一日も、一年も、一生も。
私たちの生きる時間は、大きさも色もさまざまな巡りで溢れています。
ひとつの巡りを終えたら、次のひと巡りへ。
ひとつの巡りの中で、小さな巡りがいくつも起こっていたり。
巡りはくり返し、重なりあいながら、人生は満ちていくのでしょう。
これは、沖縄県竹富島在住の写真家・水野暁子(みずのあきこ)と、
神奈川県の西湘地域を拠点とする文筆家/映像作家・関根愛(せきねめぐみ)による
往復書簡『あきことめぐみの、旅のひとめぐり』。
旅の途上で出会う人びと、風景、すてきなもの、時間とのさまざまな巡りあいを、
言葉と写真を通してささやかに伝え合います。
めぐみさんへ
この連載を始められることに心から喜びを感じています。
昨年めぐみさんに出会い、「いつか、何か一緒にやりたいね」という言葉から始まったこの往復書簡、旅先から手紙を書くように、小学生の頃に書いた交換日記のように、私が旅先で感じた光や風をふわりと包んでお届けできたら幸いです。

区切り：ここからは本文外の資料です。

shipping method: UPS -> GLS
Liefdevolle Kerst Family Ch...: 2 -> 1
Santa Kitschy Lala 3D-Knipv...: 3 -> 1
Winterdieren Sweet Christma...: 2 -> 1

昨年末、石垣島から飛行機で約1時間の沖縄を訪れた時のこと。(八重山では、沖縄本島へ行くとき、「沖縄へ行く」という。同じ沖縄県だけれど、「沖縄へ行く」と言うとき、ひとつの島からもうひとつの島へ行くのだという実感が湧くから不思議だ)
那覇の映画館で観たい映画の上映があり、取材仕事を上映日に合わせて沖縄へと飛んだ。
取材のパートナーは、沖縄在住で仕事仲間の幸子さん。2人で一緒に同じ場所を取材するのは初めての試みだった。彼女はそう遠くない過去に、最愛のパートナーを亡くされていた。メールやダイレクトメッセージではなく、顔を見て話がしたいと思っていたこともあり、一緒に仕事ができることが嬉しかった。

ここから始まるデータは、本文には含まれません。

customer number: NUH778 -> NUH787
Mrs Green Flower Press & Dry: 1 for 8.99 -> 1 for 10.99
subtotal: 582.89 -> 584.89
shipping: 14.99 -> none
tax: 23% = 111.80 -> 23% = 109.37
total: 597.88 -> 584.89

那覇の桜坂劇場で観たかった映画を鑑賞した翌日、取材先へ幸子さんと赴いた。道すがら車の中で、幸子さんはスッと背筋を伸ばし、日々のこと、仕事のこと、そしてパートナーの旅だちについて話してくれた。彼女の発する声には、冬のよく晴れた空を見上げたときみたいな清々しささえ感じられ、私の心配を吹き飛ばしてくれた。「思っていたより、ずっと早くに立ち直れた気がする」と話す彼女の口調は素直で、淡々としていた。「大丈夫そうで安心した」と幸子さんに言ったら、「大好きだと伝えられていたから、悔いがないのかもしれない」と返ってきた。
車のハンドルを握り、ちょっとたくましく見える彼女の横顔とは裏腹に、心に寄り添うようなやさしい響きのある言葉だった。受験生の娘への心配事や、病気の飼い猫のことで気分が沈んでいた私は、なんだか救われた気分になった。流れゆく窓の外の景色を背景に、彼女の凜とした横顔を、心のシャッターを切って記憶した。